BEGIN Material supplied

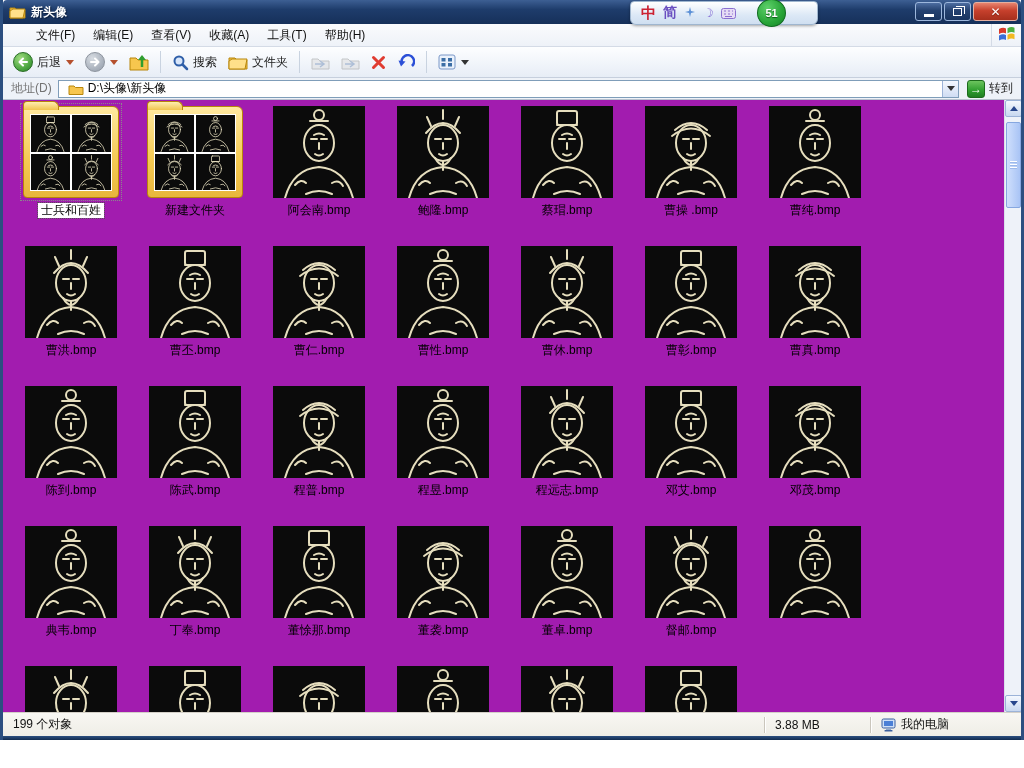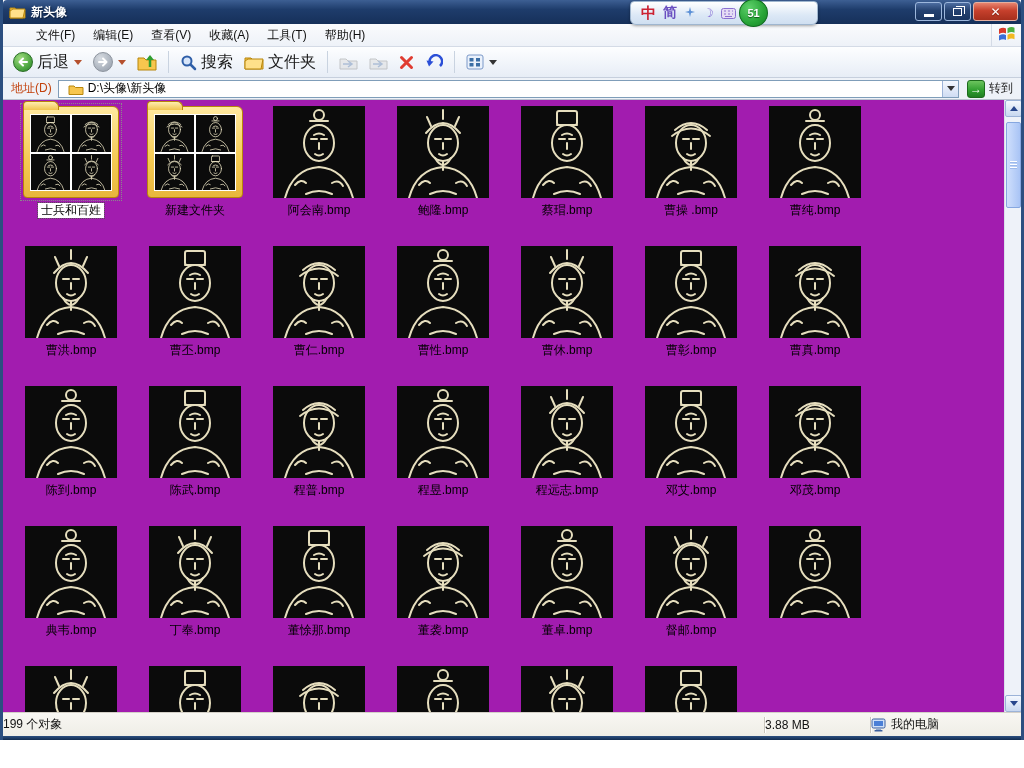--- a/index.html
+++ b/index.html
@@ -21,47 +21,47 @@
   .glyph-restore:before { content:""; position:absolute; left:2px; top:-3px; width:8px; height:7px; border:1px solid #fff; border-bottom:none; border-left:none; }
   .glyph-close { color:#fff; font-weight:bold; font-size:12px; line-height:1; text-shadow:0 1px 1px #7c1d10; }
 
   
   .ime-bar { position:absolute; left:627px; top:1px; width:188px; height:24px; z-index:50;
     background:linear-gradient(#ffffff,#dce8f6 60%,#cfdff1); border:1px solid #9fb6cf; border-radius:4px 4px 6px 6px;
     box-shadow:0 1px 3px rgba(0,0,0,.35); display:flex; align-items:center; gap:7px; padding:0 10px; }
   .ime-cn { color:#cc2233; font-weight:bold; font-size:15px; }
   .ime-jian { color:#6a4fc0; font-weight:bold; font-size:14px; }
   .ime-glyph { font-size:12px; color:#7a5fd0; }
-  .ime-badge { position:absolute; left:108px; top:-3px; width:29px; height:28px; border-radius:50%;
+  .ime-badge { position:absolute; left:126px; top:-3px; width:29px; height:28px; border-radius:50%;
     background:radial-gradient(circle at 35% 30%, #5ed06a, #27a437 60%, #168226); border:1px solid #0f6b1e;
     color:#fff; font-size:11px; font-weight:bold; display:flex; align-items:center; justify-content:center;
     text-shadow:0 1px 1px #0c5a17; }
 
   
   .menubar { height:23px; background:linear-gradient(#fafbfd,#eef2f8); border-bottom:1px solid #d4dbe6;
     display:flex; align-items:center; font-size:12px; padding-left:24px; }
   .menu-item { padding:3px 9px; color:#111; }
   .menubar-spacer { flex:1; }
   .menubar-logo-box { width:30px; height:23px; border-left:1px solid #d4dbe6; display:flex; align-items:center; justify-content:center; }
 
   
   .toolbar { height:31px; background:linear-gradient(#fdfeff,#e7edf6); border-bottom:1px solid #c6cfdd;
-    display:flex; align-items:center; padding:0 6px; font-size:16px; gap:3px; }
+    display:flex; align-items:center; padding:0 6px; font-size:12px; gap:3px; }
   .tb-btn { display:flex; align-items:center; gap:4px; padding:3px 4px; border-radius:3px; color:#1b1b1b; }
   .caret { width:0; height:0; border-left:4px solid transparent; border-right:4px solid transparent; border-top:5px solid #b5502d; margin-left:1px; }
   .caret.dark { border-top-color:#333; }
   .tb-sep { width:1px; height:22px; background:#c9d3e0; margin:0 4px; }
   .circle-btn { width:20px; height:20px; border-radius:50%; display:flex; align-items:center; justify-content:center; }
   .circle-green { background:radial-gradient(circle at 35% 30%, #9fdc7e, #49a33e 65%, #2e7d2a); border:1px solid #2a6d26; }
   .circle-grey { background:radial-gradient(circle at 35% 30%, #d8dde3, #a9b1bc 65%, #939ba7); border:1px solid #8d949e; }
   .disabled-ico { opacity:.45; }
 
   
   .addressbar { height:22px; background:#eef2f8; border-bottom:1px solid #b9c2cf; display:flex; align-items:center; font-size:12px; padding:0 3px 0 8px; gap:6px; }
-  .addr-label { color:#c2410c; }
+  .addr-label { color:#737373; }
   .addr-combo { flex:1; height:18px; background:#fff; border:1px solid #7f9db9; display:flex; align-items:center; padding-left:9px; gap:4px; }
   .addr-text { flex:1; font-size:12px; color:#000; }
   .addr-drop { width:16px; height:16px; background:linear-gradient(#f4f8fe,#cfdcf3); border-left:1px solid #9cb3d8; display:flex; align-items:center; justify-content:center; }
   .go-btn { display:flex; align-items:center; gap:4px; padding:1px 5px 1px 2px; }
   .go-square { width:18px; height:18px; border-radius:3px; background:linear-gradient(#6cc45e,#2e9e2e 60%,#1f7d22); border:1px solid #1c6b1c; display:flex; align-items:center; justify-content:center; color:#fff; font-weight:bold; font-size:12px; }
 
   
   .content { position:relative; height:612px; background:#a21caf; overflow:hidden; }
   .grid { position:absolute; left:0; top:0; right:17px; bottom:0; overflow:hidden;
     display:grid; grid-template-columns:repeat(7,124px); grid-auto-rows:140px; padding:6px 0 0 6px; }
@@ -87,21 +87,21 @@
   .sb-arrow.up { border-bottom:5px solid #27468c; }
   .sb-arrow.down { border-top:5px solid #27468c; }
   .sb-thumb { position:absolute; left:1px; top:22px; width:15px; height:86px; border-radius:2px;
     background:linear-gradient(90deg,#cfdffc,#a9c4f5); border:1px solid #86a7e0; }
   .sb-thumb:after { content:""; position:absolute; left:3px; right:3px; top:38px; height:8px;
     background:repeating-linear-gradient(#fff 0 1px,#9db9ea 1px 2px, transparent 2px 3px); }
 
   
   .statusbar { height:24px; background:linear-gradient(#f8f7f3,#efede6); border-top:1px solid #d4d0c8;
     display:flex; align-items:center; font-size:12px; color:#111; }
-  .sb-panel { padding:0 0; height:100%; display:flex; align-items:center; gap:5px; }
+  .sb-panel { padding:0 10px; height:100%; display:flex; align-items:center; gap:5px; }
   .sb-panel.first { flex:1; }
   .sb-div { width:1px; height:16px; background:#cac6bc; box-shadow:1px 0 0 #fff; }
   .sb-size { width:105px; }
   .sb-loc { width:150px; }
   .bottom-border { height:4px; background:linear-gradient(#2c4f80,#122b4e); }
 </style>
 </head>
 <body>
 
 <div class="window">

END Material supplied

*Work required*
Reproduce exactly the stretch of the material above that starts at the line with "flex:1; font-size:12px; color:#000;" and ends at the line with "align-items:center; gap:4px; padding:1px", both included, and nothing else.

*Completed exercise*
   .addr-text { flex:1; font-size:12px; color:#000; }
   .addr-drop { width:16px; height:16px; background:linear-gradient(#f4f8fe,#cfdcf3); border-left:1px solid #9cb3d8; display:flex; align-items:center; justify-content:center; }
   .go-btn { display:flex; align-items:center; gap:4px; padding:1px 5px 1px 2px; }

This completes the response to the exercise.